I had – mistakenly – assumed that the rationale for the “Big 5” evaluation criteria was well understood. After so many years of use, it became almost second nature to use these criteria, as opposed to other options, in our evaluations. [Recent] discussions revealed that while the DAC evaluation criteria were indeed well known, the underlying rationale for using them was not.
In previous blogs, I have discussed why after nearly 15 years, the time is ripe for the development community to revisit the DAC evaluation criteria. These criteria have been widely adopted, and today they largely govern how many institutions evaluate development projects and operations (see earlier blogs).
Recently I participated in a workshop organized by the DAC Evaluation Network to help shape the process of updating the evaluation criteria. It was a good discussion that built on previous conversations, recognized the need for action and some alignment among the participants around some of the issues, and took concrete steps towards broader consultation. Overall the meeting confirmed the need for a combination of three things: (1) genuine new criteria; (2) updating existing criteria; and (3) better implementation or application of what we have now.
The workshop made me realize that I had – mistakenly – assumed that the rationale for the “Big 5” evaluation criteria was well understood. After so many years of use, it became almost second nature to use these criteria, as opposed to other options, in our evaluations. The discussions revealed that while the DAC evaluation criteria were indeed well known, the underlying rationale for using them was not.
If we are going to revisit the criteria or test their continued “fit-for-purpose”, it is useful that we trace their origins. Not doing so would mean missing an important part of the conversation.
In this blog, I try to address this gap, at least in part.
How the DAC Evaluation Criteria Emerged
The underlying assumption at the time was that “aid” should help “recipient countries” achieve positive development results. To do so, aid needed to be
- Relevant → address actual needs, align with country policies, and comparative advantages of the agency;
- Effective → attain objectives that were agreed among the stakeholders that are working together to carry out the intervention;
- Efficient → make the best use of scarce resources so that the country and its people got the most benefits from the intervention;
- Impactful → produce effects beyond the objectives of the intervention; and
- Sustainable → have lasting effects that would continue benefitting the recipient country and its people where the intervention was carried out.
Given this context, the ongoing conversation around rethinking the evaluation criteria is based on the premise that the world has changed and requires evaluation to adjust its evaluation criteria. The reason: to ensure evaluation incentivizes development practices that promise success in terms of lasting, positive results for partner countries.
So, what does that mean for the evaluation criteria? Is each of them sufficient to determine success or failure?

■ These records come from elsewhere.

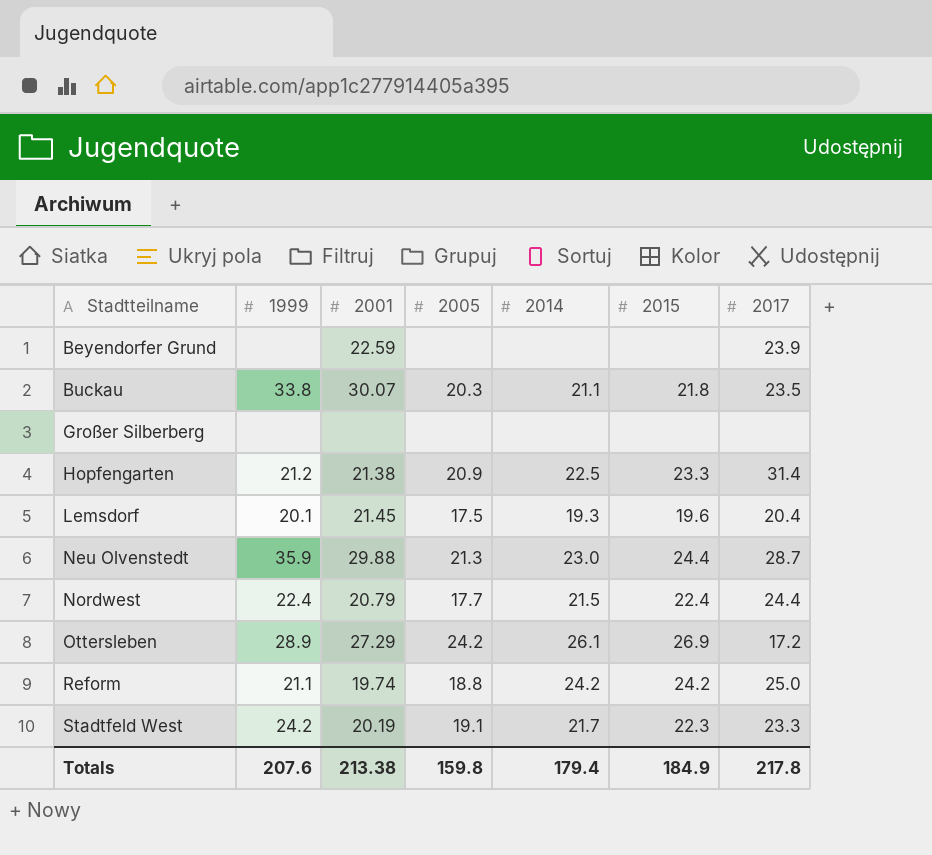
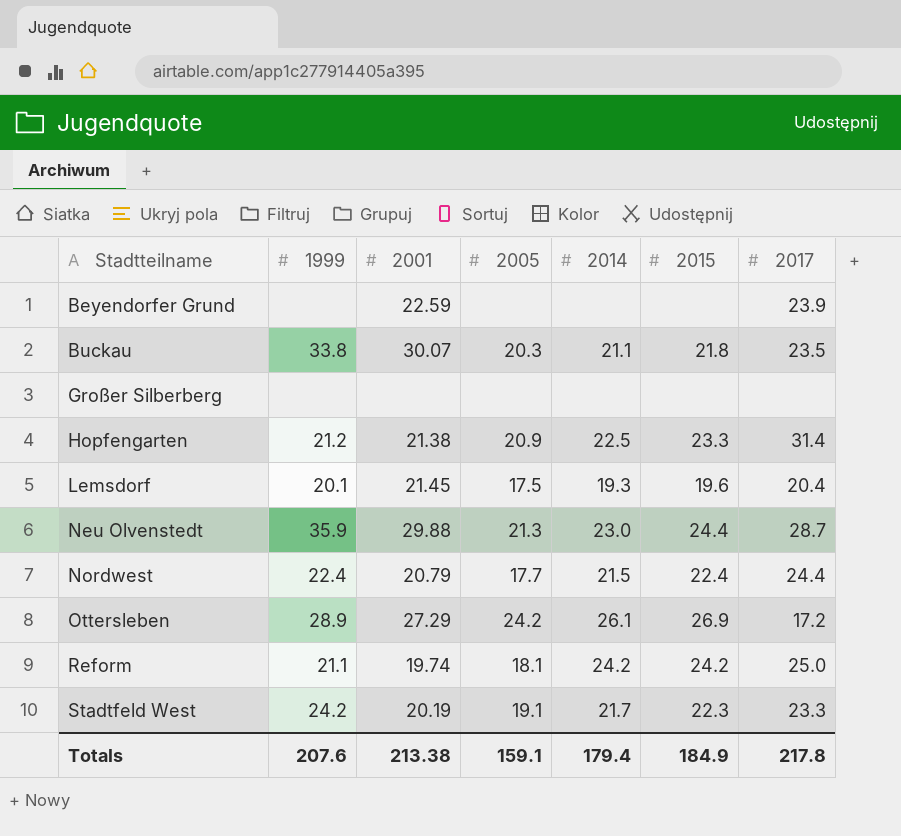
Reform | 2005: 18.8 -> 18.1
Totals | 2005: 159.8 -> 159.1

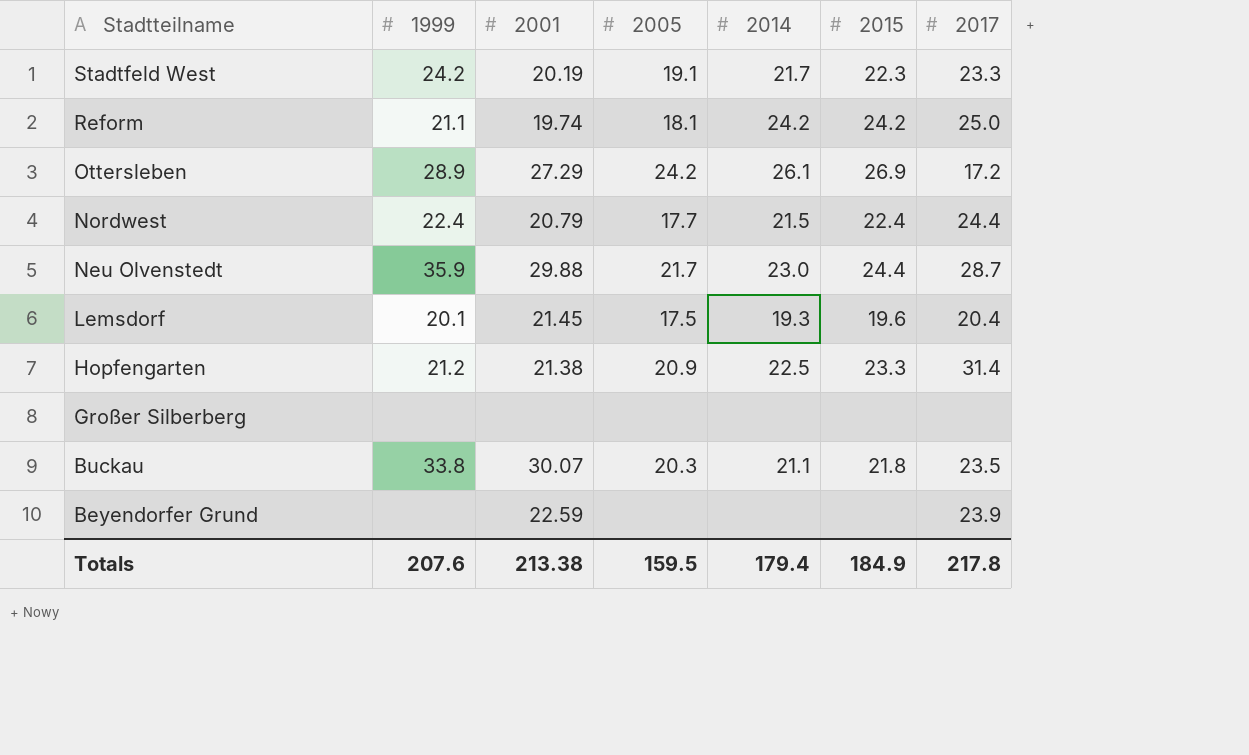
row order: Stadtteilname ascending -> Stadtteilname descending
Neu Olvenstedt | 2005: 21.3 -> 21.7
Totals | 2005: 159.1 -> 159.5

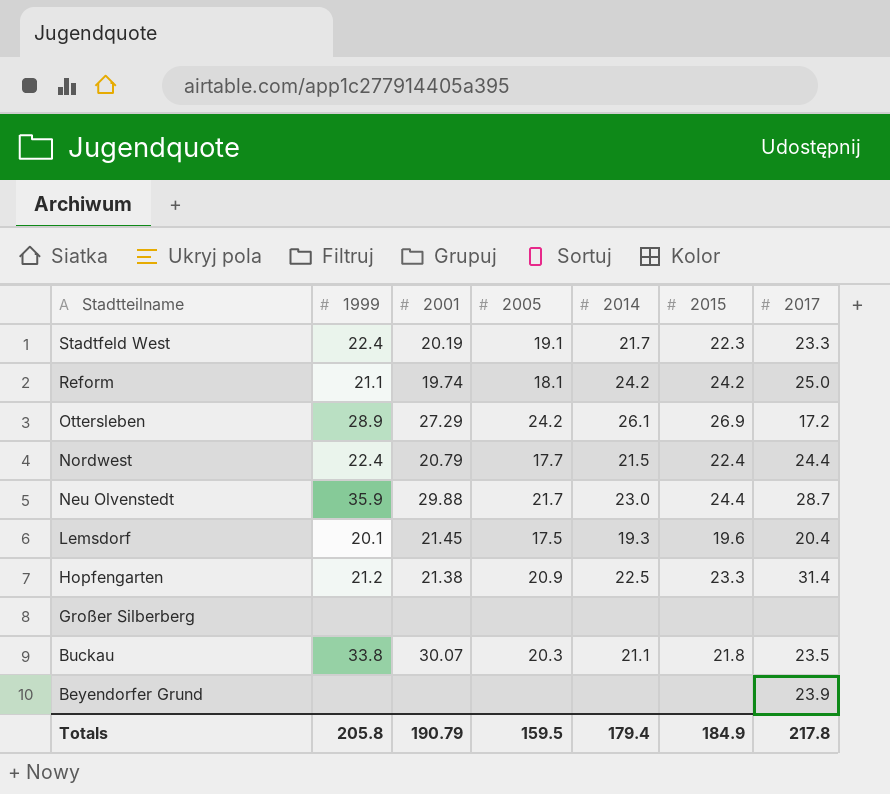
Stadtfeld West | 1999: 24.2 -> 22.4
Beyendorfer Grund | 2001: 22.59 -> none
Totals | 1999: 207.6 -> 205.8
Totals | 2001: 213.38 -> 190.79

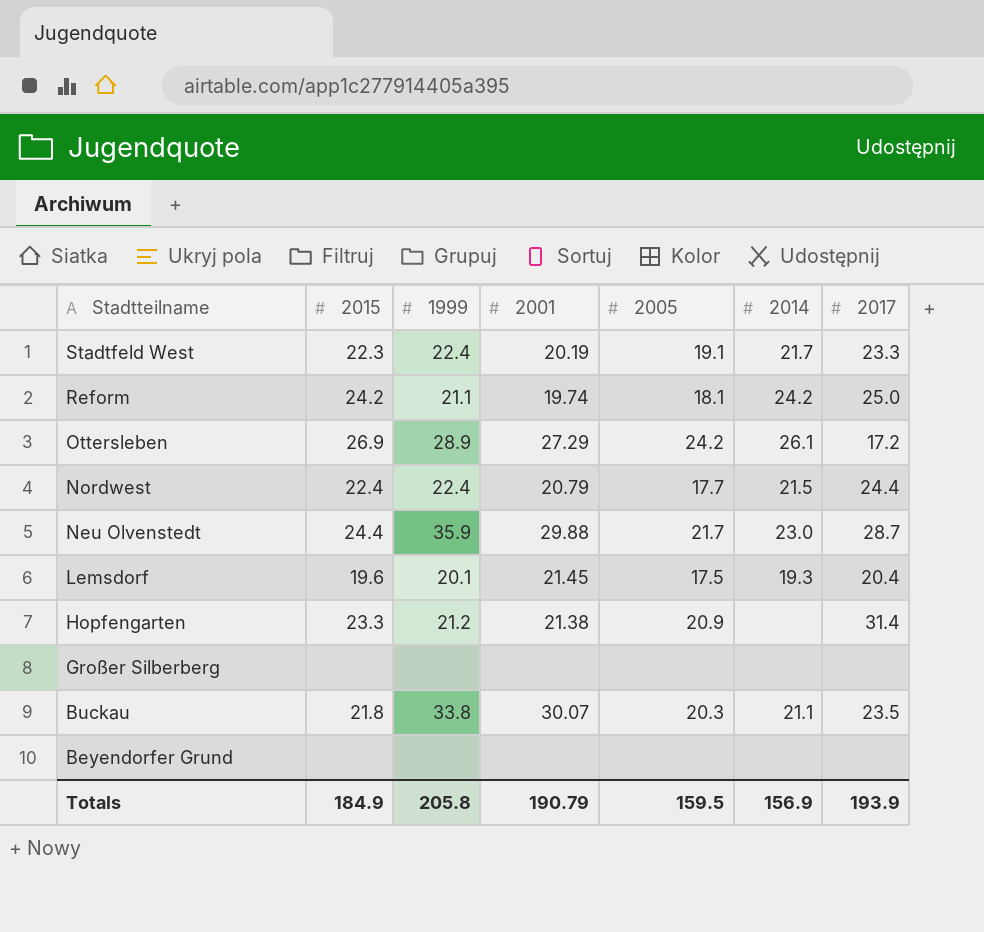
column 2015 | position: 6 -> 2
Hopfengarten | 2014: 22.5 -> none
Beyendorfer Grund | 2017: 23.9 -> none
Totals | 2014: 179.4 -> 156.9
Totals | 2017: 217.8 -> 193.9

My take on how they could be improved reaffirms that they provide a strong foundation, but can be improved through revisions, additions, and improved practices.
- Relevance is a necessary condition for success. But, is it sufficient? In a context where the interdependence of development process has become stronger, and the relative size of aid has become smaller, success will also be determined by strategic selectivity. Understanding a complex interplay of various actors, policies, interventions, etc. and knowing where best to contribute will be important for development institutions comparative advantage. Evaluation could incentivize practitioners’ search for such opportunities by assessing strategic selectivity.
- Effectiveness has suffered from poor practices. Objectives are often poorly defined, and only limited relevant data is collected to assess progress. Evaluations should be capturing intended and unintended outcomes, but often struggle to determine outcomes as stated. Starting with development practices, we need to see an improvement in defining objectives. Not just for the sake of evaluators, but to ensure all parties have a clear understanding and agreement about the results they intend to achieve. Lack of clarity might result from a lack of agreement or ownership, something that has been identified as key to success but inherently difficult to evaluate.
- Straddling between relevance and effectiveness is the question of agility and responsiveness. As the development context has become more dynamic, interventions must – and often do – respond to changing contexts. Evaluation can incentivize such adaptation (where it does not happen) by providing feedback whether an institution acted in time and based on a good understanding of changing needs. In theory this assessment could be done by comparing “relevance at design” with “relevance at evaluation”, but often does not happen, or fails to assess whether well-informed and timely decisions led to continued relevance.
- Efficiency is a criterion where improved application is essential. Anyone should want to make the best use of their resources, whether borrowed, generated domestically, or even given as grants (given the opportunity cost of a wasted grant). This is even more so for two reasons. Resource limitations (among all parties) dictates that we make best use of what we have. In addition, as partner countries develop their capacity to evaluate their own programs, they should want to make sure public resources are used as efficiently as possible to get the most services and goods for their people.
- Impact in a complex context needs to move towards assessments of (positive and/or negative) synergy effects. For instance, an intervention might have achieved its objectives/been effective, but due to other factors (contextual or other policies and interventions), its impact is limited or negated. To ensure success, these wider effects should be considered during planning (in design), implementation (through monitoring), and evaluation to learn how interventions can leverage positive synergy and mitigate negative synergy.
- From a normative point of view, impact assessments could be expanded to include the distribution of impacts on different population groups (income groups, vulnerable groups, etc.) to understand better whether concerns of poverty and inequality have been alleviated or deepened.
- Sustainability needs to recognize a much broader concept than environmental sustainability, and assess whether an intervention contributed to increasing resilience – environmental, economic, and social.